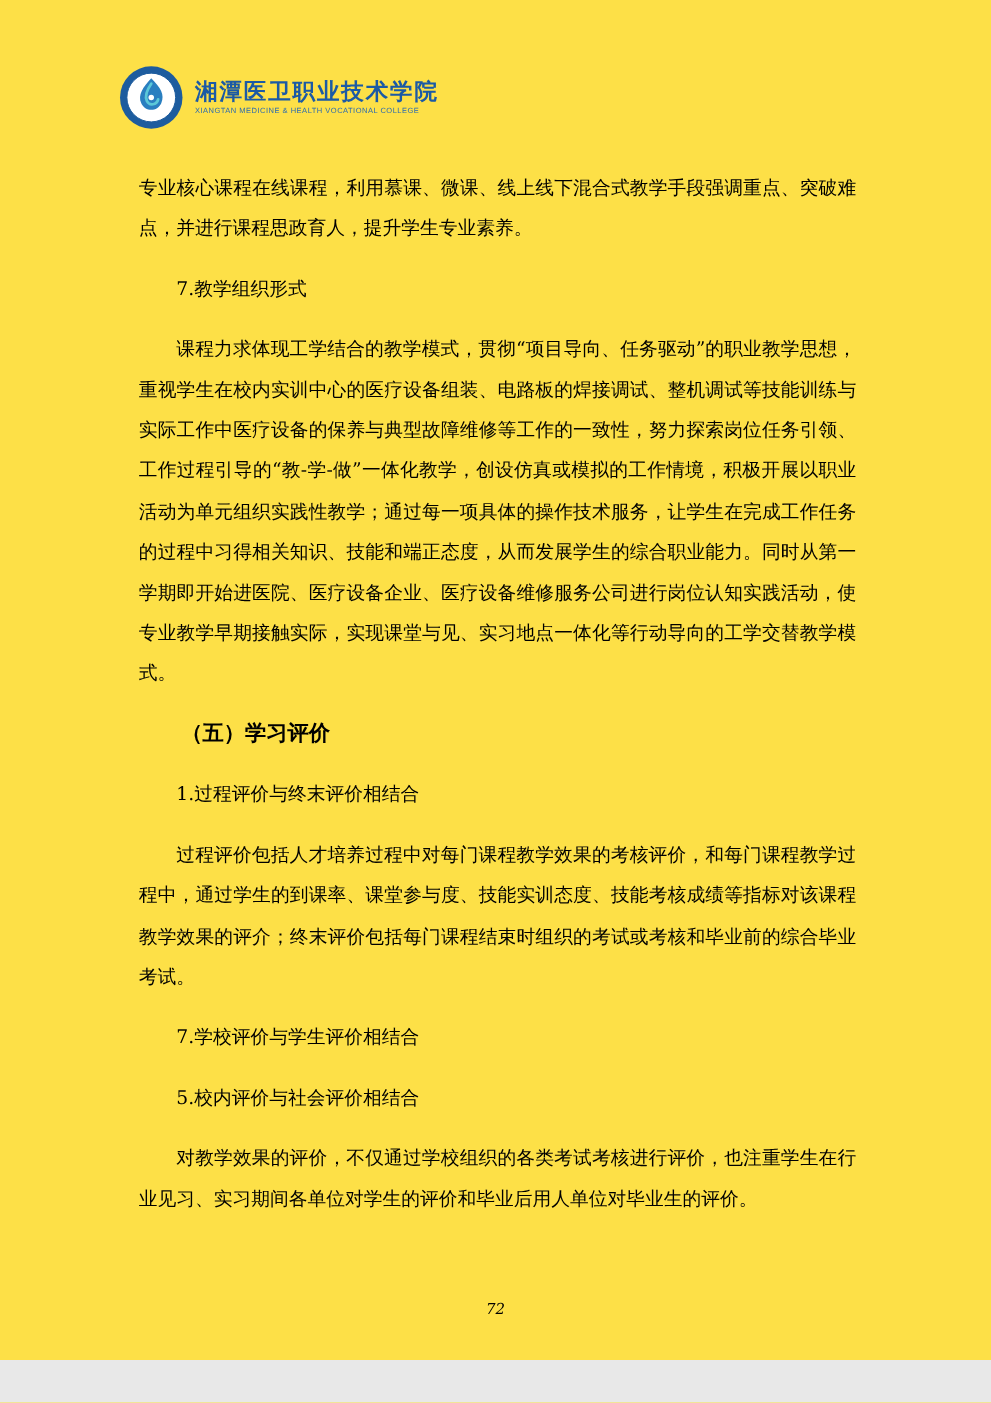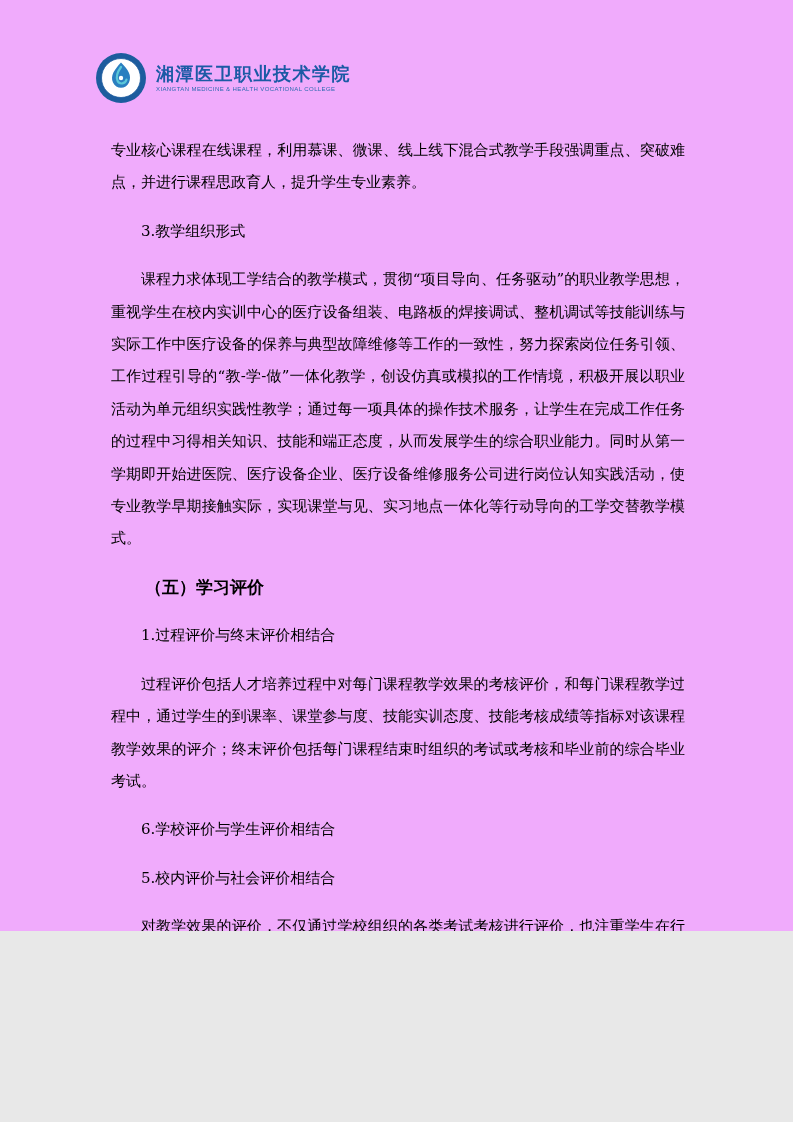--- a/index.html
+++ b/index.html
@@ -5,9 +5,9 @@
   html,body { margin:0; padding:0; background:#e8e8e8; }
   .page {
     position:relative;
-    width:793px; height:931px;
+    width:793px; height:1088px;
     margin:0 auto;
-    background:#f0abfc;
+    background:#fde047;
     font-family:"DejaVu Serif","Liberation Serif",serif;
     color:#000;
     overflow:hidden;

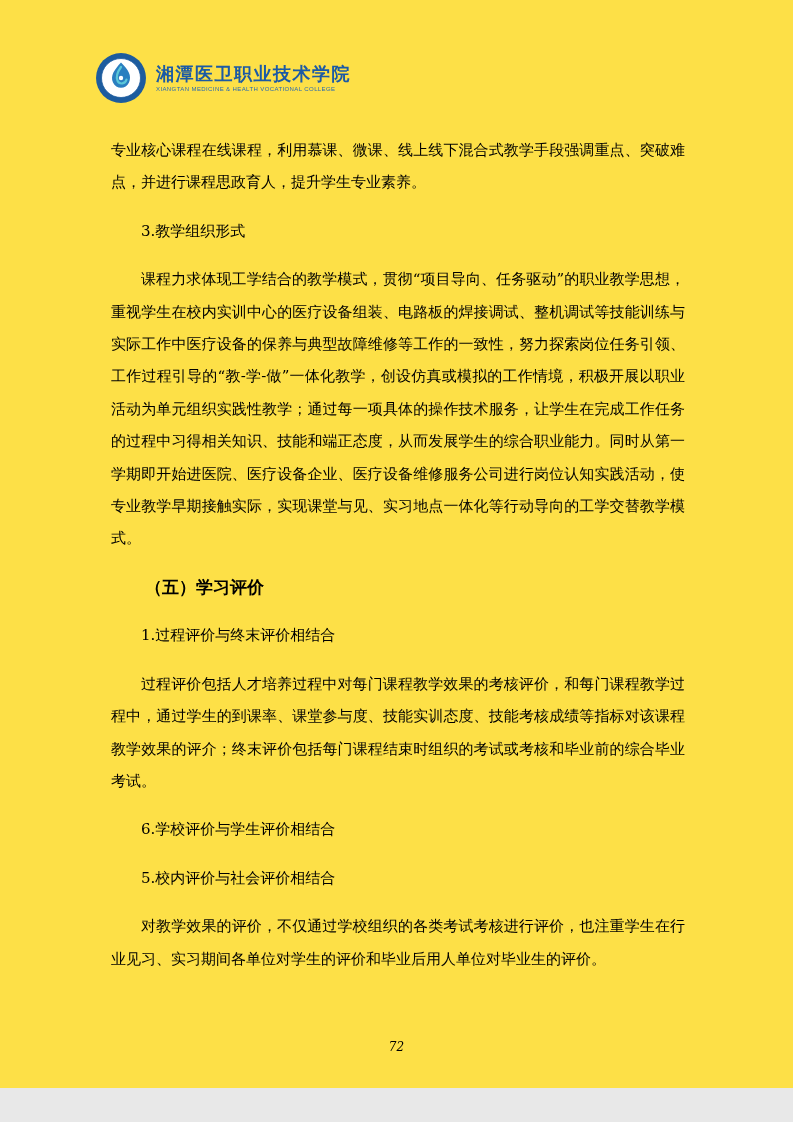--- a/index.html
+++ b/index.html
@@ -98,7 +98,7 @@
 
   <main class="content" id="content">
       <p class="continuation">专业核心课程在线课程，利用慕课、微课、线上线下混合式教学手段强调重点、突破难点，并进行课程思政育人，提升学生专业素养。</p>
-      <p class="heading">3.教学组织形式</p>
+      <p class="heading">7.教学组织形式</p>
       <p class="body">课程力求体现工学结合的教学模式，贯彻“项目导向、任务驱动”的职业教学思想，重视学生在校内实训中心的医疗设备组装、电路板的焊接调试、整机调试等技能训练与实际工作中医疗设备的保养与典型故障维修等工作的一致性，努力探索岗位任务引领、工作过程引导的“教-学-做”一体化教学，创设仿真或模拟的工作情境，积极开展以职业活动为单元组织实践性教学；通过每一项具体的操作技术服务，让学生在完成工作任务的过程中习得相关知识、技能和端正态度，从而发展学生的综合职业能力。同时从第一学期即开始进医院、医疗设备企业、医疗设备维修服务公司进行岗位认知实践活动，使专业教学早期接触实际，实现课堂与见、实习地点一体化等行动导向的工学交替教学模式。</p>
       <p class="bold-heading">（五）学习评价</p>
       <p class="heading">1.过程评价与终末评价相结合</p>

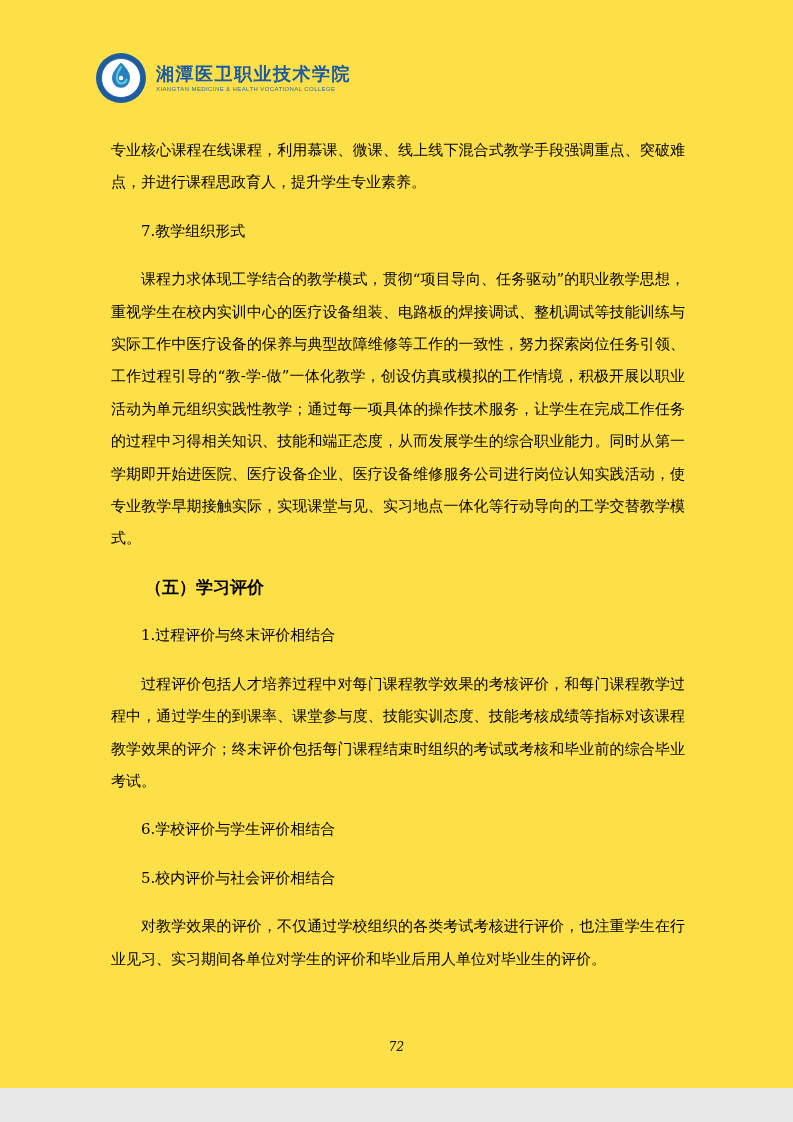--- a/index.html
+++ b/index.html
@@ -103,7 +103,7 @@
       <p class="bold-heading">（五）学习评价</p>
       <p class="heading">1.过程评价与终末评价相结合</p>
       <p class="body">过程评价包括人才培养过程中对每门课程教学效果的考核评价，和每门课程教学过程中，通过学生的到课率、课堂参与度、技能实训态度、技能考核成绩等指标对该课程教学效果的评介；终末评价包括每门课程结束时组织的考试或考核和毕业前的综合毕业考试。</p>
-      <p class="heading">6.学校评价与学生评价相结合</p>
+      <p class="heading">7.学校评价与学生评价相结合</p>
       <p class="heading">5.校内评价与社会评价相结合</p>
       <p class="body">对教学效果的评价，不仅通过学校组织的各类考试考核进行评价，也注重学生在行业见习、实习期间各单位对学生的评价和毕业后用人单位对毕业生的评价。</p>
     </main>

++++

▸ **PROBLEM REQUIREMENTS**:
Tally the lines of the material in which the string "教学组织形式" occurs, and present only that tally.

▸ **SOLUTION TO THIS PROBLEM**:
2